# Exercise requirements
Identify every line in the records below that contains the word "tumoural", and reproduce each one.

# Provided data
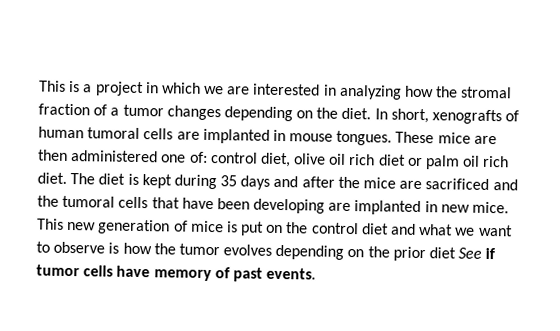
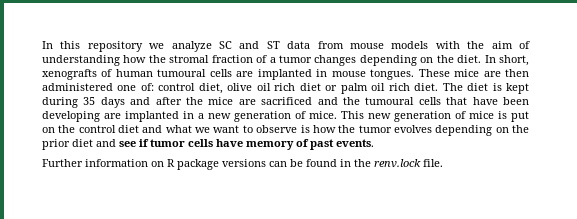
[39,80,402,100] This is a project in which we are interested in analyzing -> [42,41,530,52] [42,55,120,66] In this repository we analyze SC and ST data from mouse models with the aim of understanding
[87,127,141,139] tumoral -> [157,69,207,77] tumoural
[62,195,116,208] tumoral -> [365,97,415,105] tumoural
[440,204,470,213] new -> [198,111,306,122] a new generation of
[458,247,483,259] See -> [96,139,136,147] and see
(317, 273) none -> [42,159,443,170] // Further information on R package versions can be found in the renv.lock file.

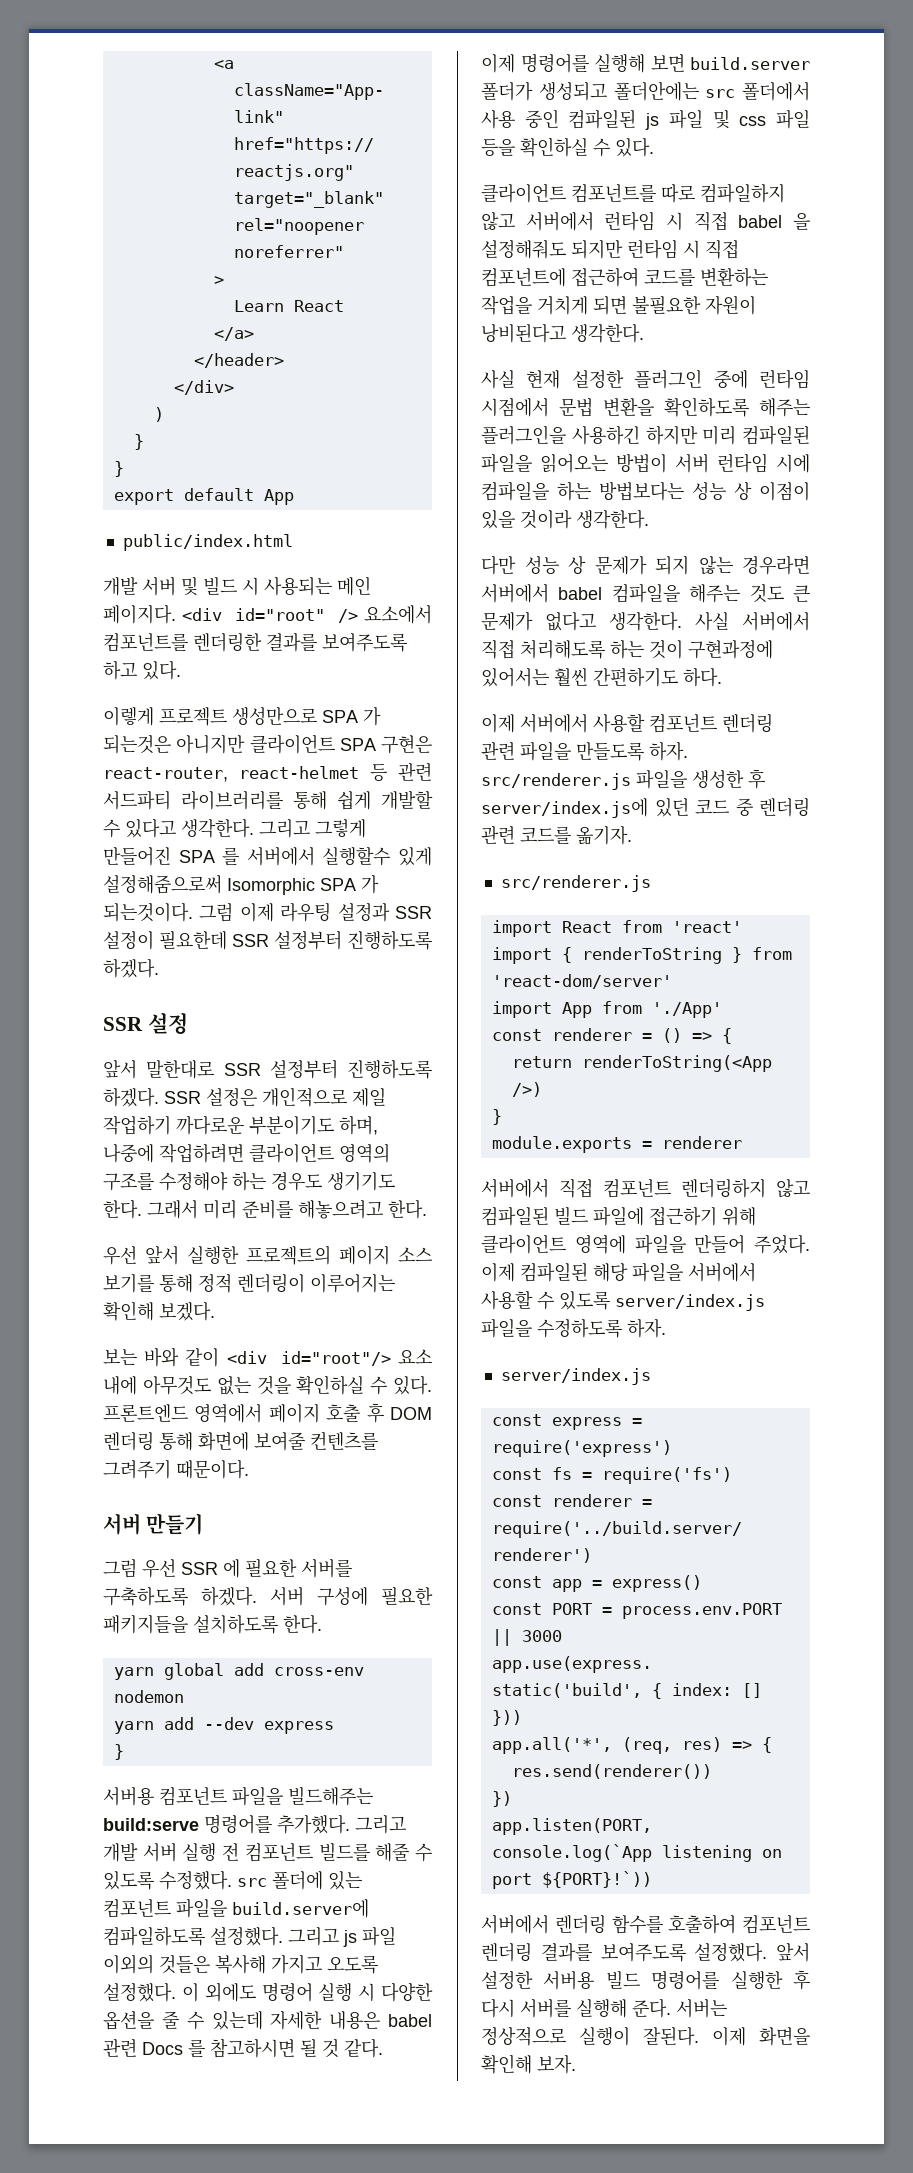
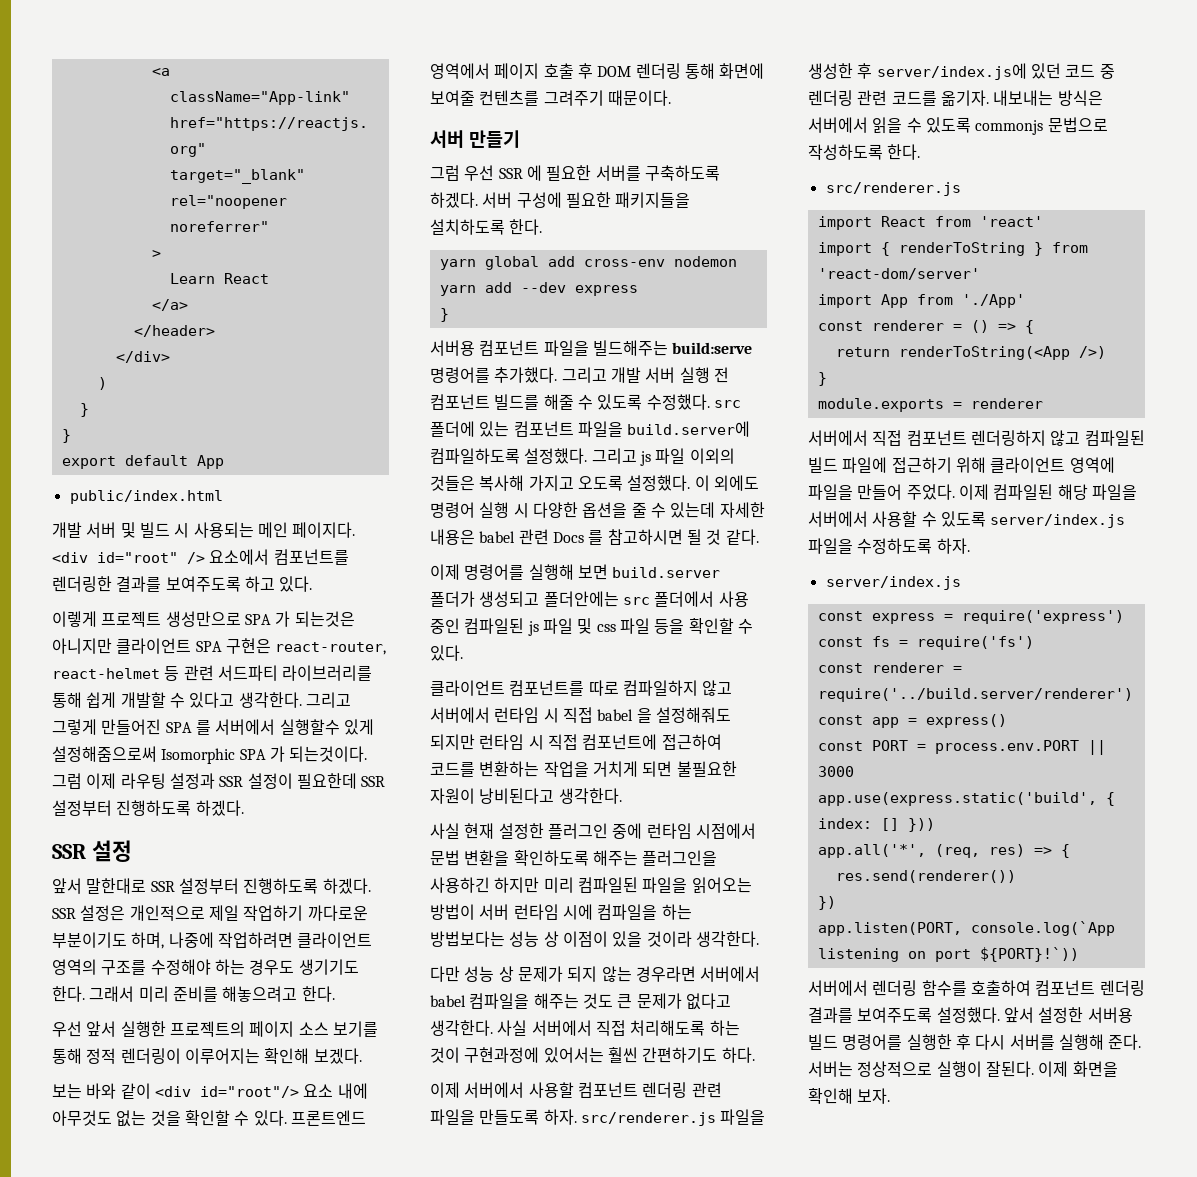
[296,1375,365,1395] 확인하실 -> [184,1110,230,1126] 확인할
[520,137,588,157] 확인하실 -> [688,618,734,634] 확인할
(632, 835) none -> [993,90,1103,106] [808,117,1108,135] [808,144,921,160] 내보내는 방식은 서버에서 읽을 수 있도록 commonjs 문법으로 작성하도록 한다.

# Finished task
[87,127,141,139] tumoral -> [157,69,207,77] tumoural
[62,195,116,208] tumoral -> [365,97,415,105] tumoural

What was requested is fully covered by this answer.